● **TASK GOAL**
Repeat the data exactly, leaving out any image.

(TASK INPUT begins)

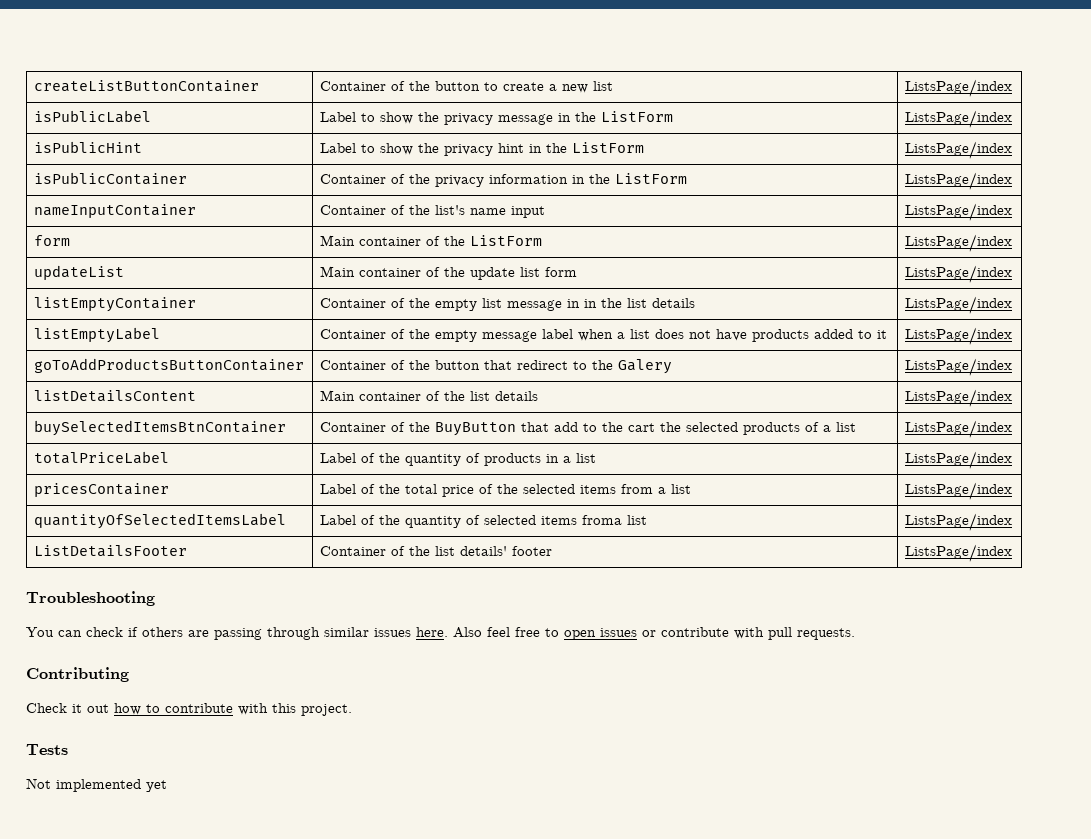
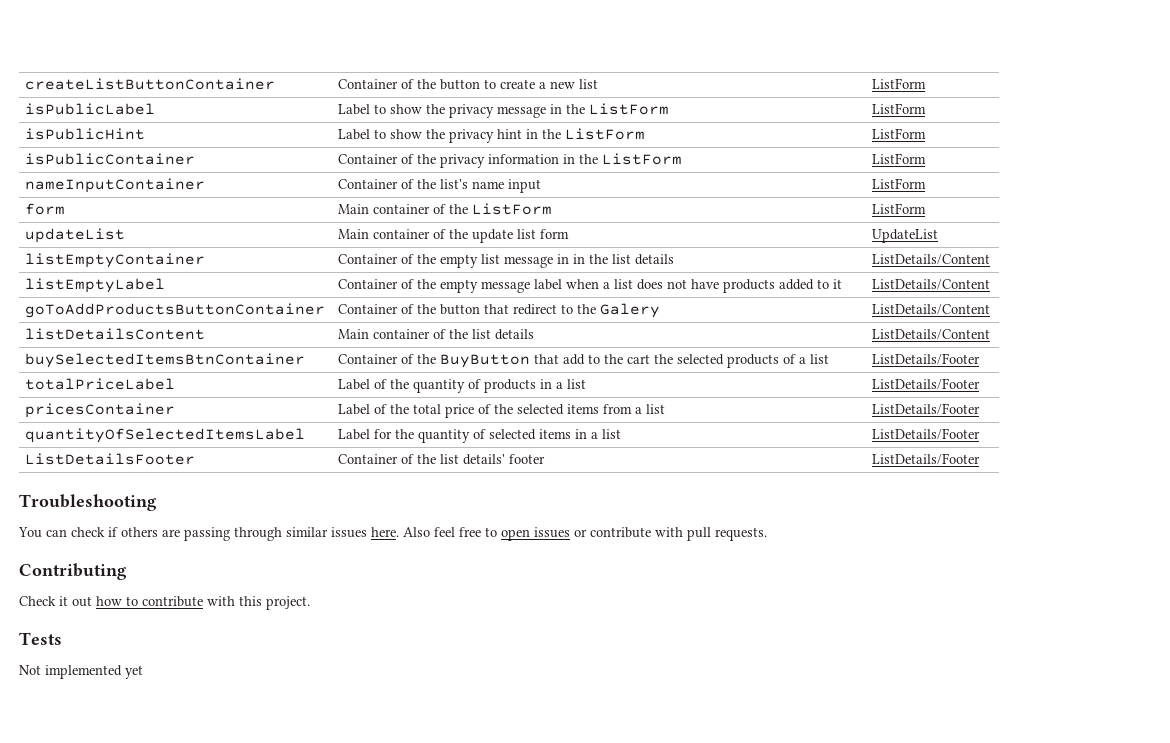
[904,79,1012,97] ListsPage/index -> [872,78,927,89] ListForm
[904,110,1012,128] ListsPage/index -> [872,103,927,114] ListForm
[904,141,1012,159] ListsPage/index -> [872,128,927,139] ListForm
[904,172,1012,190] ListsPage/index -> [872,153,927,164] ListForm
[904,203,1012,221] ListsPage/index -> [872,178,927,189] ListForm
[904,234,1012,252] ListsPage/index -> [872,203,927,214] ListForm
[904,265,1012,283] ListsPage/index -> [872,229,939,243] UpdateList
[904,296,1012,314] ListsPage/index -> [872,254,991,265] ListDetails/Content
[904,327,1012,345] ListsPage/index -> [872,279,991,290] ListDetails/Content
[904,358,1012,376] ListsPage/index -> [872,304,991,315] ListDetails/Content
[904,389,1012,407] ListsPage/index -> [872,329,991,340] ListDetails/Content
[904,420,1012,438] ListsPage/index -> [872,353,981,365] ListDetails/Footer
[904,451,1012,469] ListsPage/index -> [872,378,981,390] ListDetails/Footer
[904,482,1012,500] ListsPage/index -> [872,403,981,415] ListDetails/Footer
[360,515,375,525] of -> [374,429,393,439] for
[581,515,647,525] [904,513,1012,531] froma list | ListsPage/index -> [575,429,622,439] [872,428,981,440] in a list | ListDetails/Footer
[904,544,1012,562] ListsPage/index -> [872,453,981,465] ListDetails/Footer

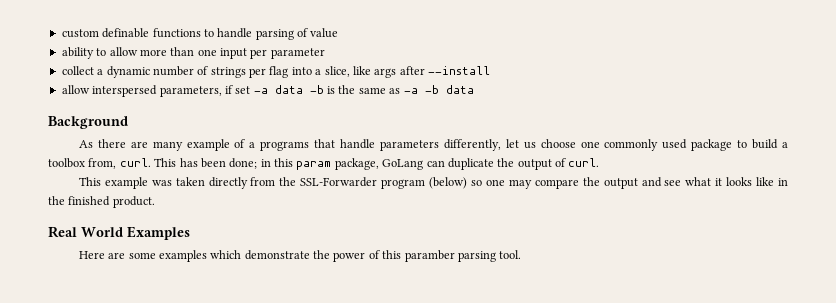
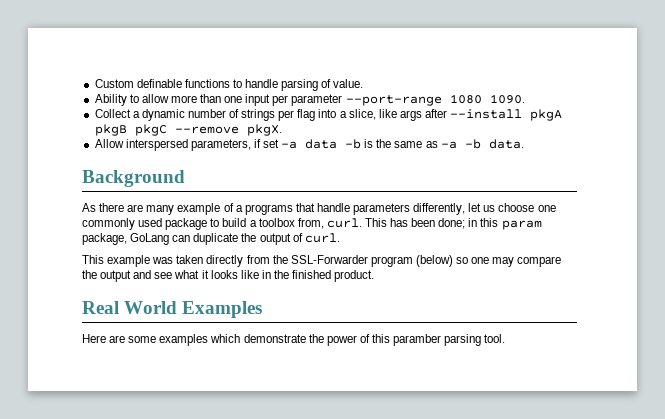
[61,29,99,38] custom -> [94,79,134,88] Custom
[310,28,339,38] [61,47,94,59] value // ability -> [333,79,364,88] [94,94,127,106] value. // Ability
[61,66,94,75] // collect -> [345,94,525,106] [94,109,131,118] --port-range 1080 1090. // Collect
[61,85,90,94] // allow -> [530,109,563,121] [94,124,282,136] [94,139,124,148] pkgA pkgB pkgC --remove pkgX. // Allow
[445,85,474,94] data -> [488,139,524,149] data.

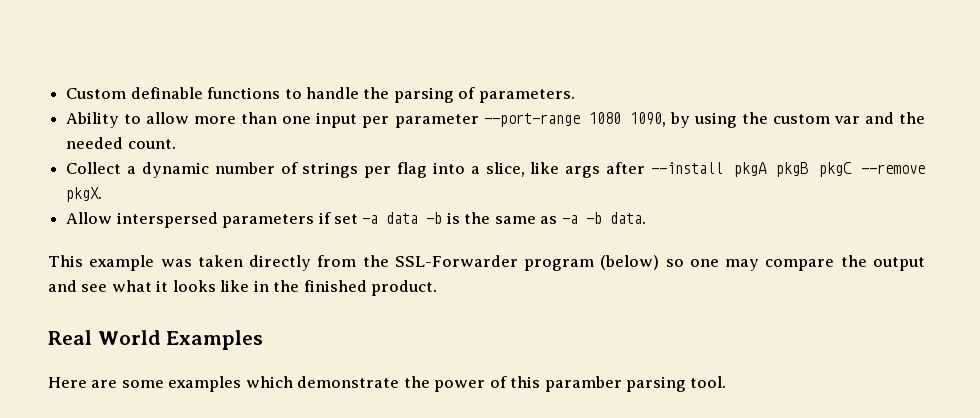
(279, 83) none -> [363,87,390,99] the
[333,79,364,88] value. -> [478,89,575,103] parameters.
[489,94,525,104] 1090. -> [629,112,926,128] [66,137,176,149] 1090, by using the custom var and the needed count.
[190,139,251,151] parameters, -> [222,214,315,228] parameters
[82,170,185,187] [82,203,556,215] [82,218,542,230] [82,233,340,245] // Background // As there are many example of a programs that handle parameters differently, let us choose one commonly used package to build a toolbox from, curl. This has been done; in this param package, GoLang can duplicate the output of curl. -> (646, 218) none

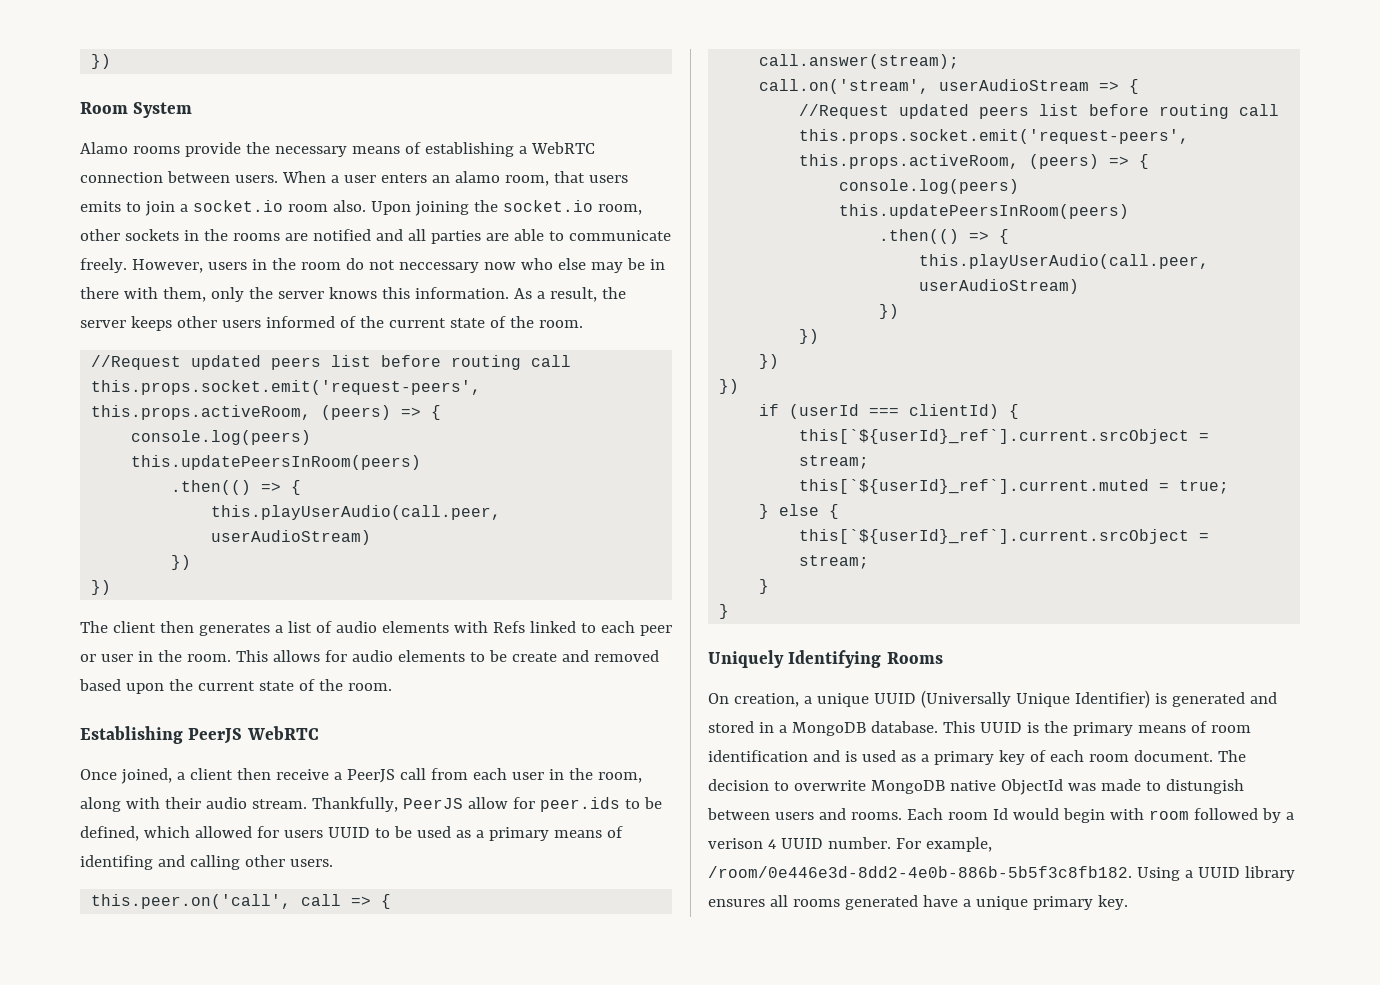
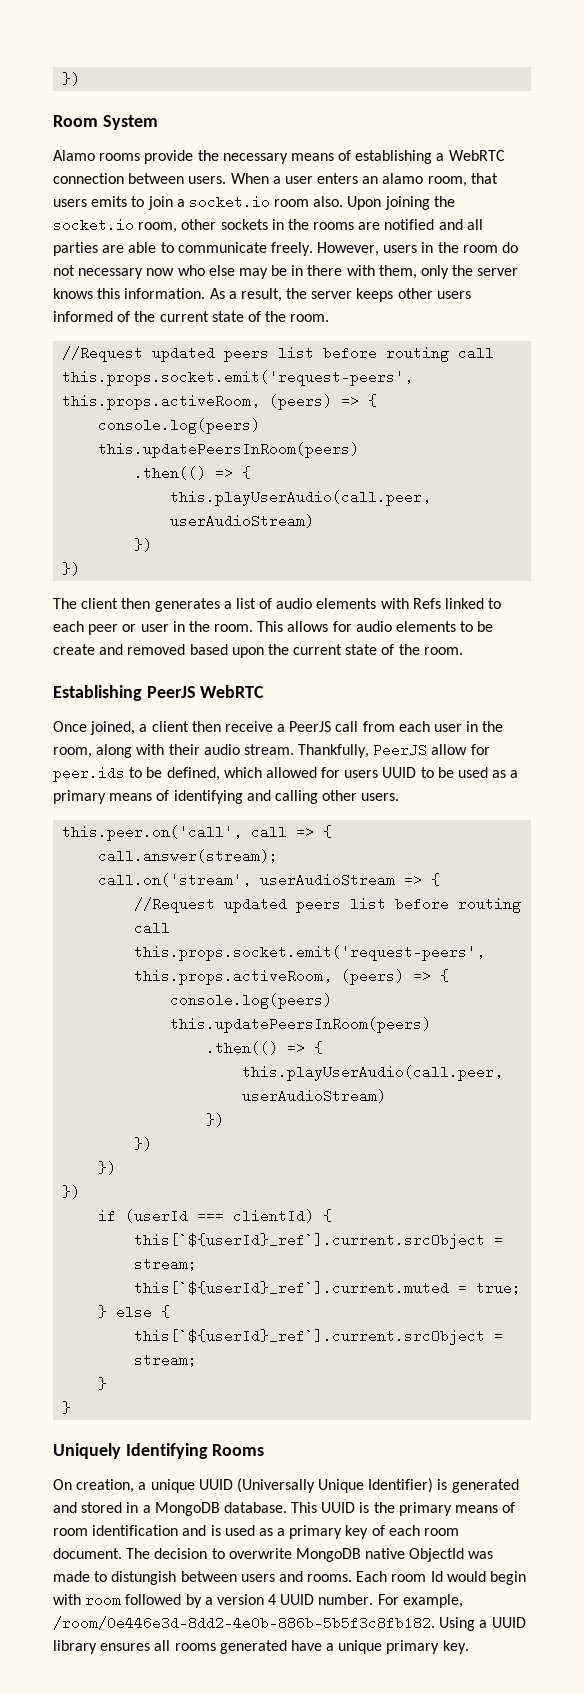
[398,262,479,273] neccessary -> [78,268,144,279] necessary
[80,855,153,870] identifing -> [173,790,243,804] identifying
[708,838,763,849] verison -> [216,1594,264,1605] version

(TASK INPUT ends)

● **EXERCISE SOLUTION**
[904,79,1012,97] ListsPage/index -> [872,78,927,89] ListForm
[904,110,1012,128] ListsPage/index -> [872,103,927,114] ListForm
[904,141,1012,159] ListsPage/index -> [872,128,927,139] ListForm
[904,172,1012,190] ListsPage/index -> [872,153,927,164] ListForm
[904,203,1012,221] ListsPage/index -> [872,178,927,189] ListForm
[904,234,1012,252] ListsPage/index -> [872,203,927,214] ListForm
[904,265,1012,283] ListsPage/index -> [872,229,939,243] UpdateList
[904,296,1012,314] ListsPage/index -> [872,254,991,265] ListDetails/Content
[904,327,1012,345] ListsPage/index -> [872,279,991,290] ListDetails/Content
[904,358,1012,376] ListsPage/index -> [872,304,991,315] ListDetails/Content
[904,389,1012,407] ListsPage/index -> [872,329,991,340] ListDetails/Content
[904,420,1012,438] ListsPage/index -> [872,353,981,365] ListDetails/Footer
[904,451,1012,469] ListsPage/index -> [872,378,981,390] ListDetails/Footer
[904,482,1012,500] ListsPage/index -> [872,403,981,415] ListDetails/Footer
[360,515,375,525] of -> [374,429,393,439] for
[581,515,647,525] [904,513,1012,531] froma list | ListsPage/index -> [575,429,622,439] [872,428,981,440] in a list | ListDetails/Footer
[904,544,1012,562] ListsPage/index -> [872,453,981,465] ListDetails/Footer

[61,29,99,38] custom -> [94,79,134,88] Custom
[310,28,339,38] [61,47,94,59] value // ability -> [333,79,364,88] [94,94,127,106] value. // Ability
[61,66,94,75] // collect -> [345,94,525,106] [94,109,131,118] --port-range 1080 1090. // Collect
[61,85,90,94] // allow -> [530,109,563,121] [94,124,282,136] [94,139,124,148] pkgA pkgB pkgC --remove pkgX. // Allow
[445,85,474,94] data -> [488,139,524,149] data.

(279, 83) none -> [363,87,390,99] the
[333,79,364,88] value. -> [478,89,575,103] parameters.
[489,94,525,104] 1090. -> [629,112,926,128] [66,137,176,149] 1090, by using the custom var and the needed count.
[190,139,251,151] parameters, -> [222,214,315,228] parameters
[82,170,185,187] [82,203,556,215] [82,218,542,230] [82,233,340,245] // Background // As there are many example of a programs that handle parameters differently, let us choose one commonly used package to build a toolbox from, curl. This has been done; in this param package, GoLang can duplicate the output of curl. -> (646, 218) none

[398,262,479,273] neccessary -> [78,268,144,279] necessary
[80,855,153,870] identifing -> [173,790,243,804] identifying
[708,838,763,849] verison -> [216,1594,264,1605] version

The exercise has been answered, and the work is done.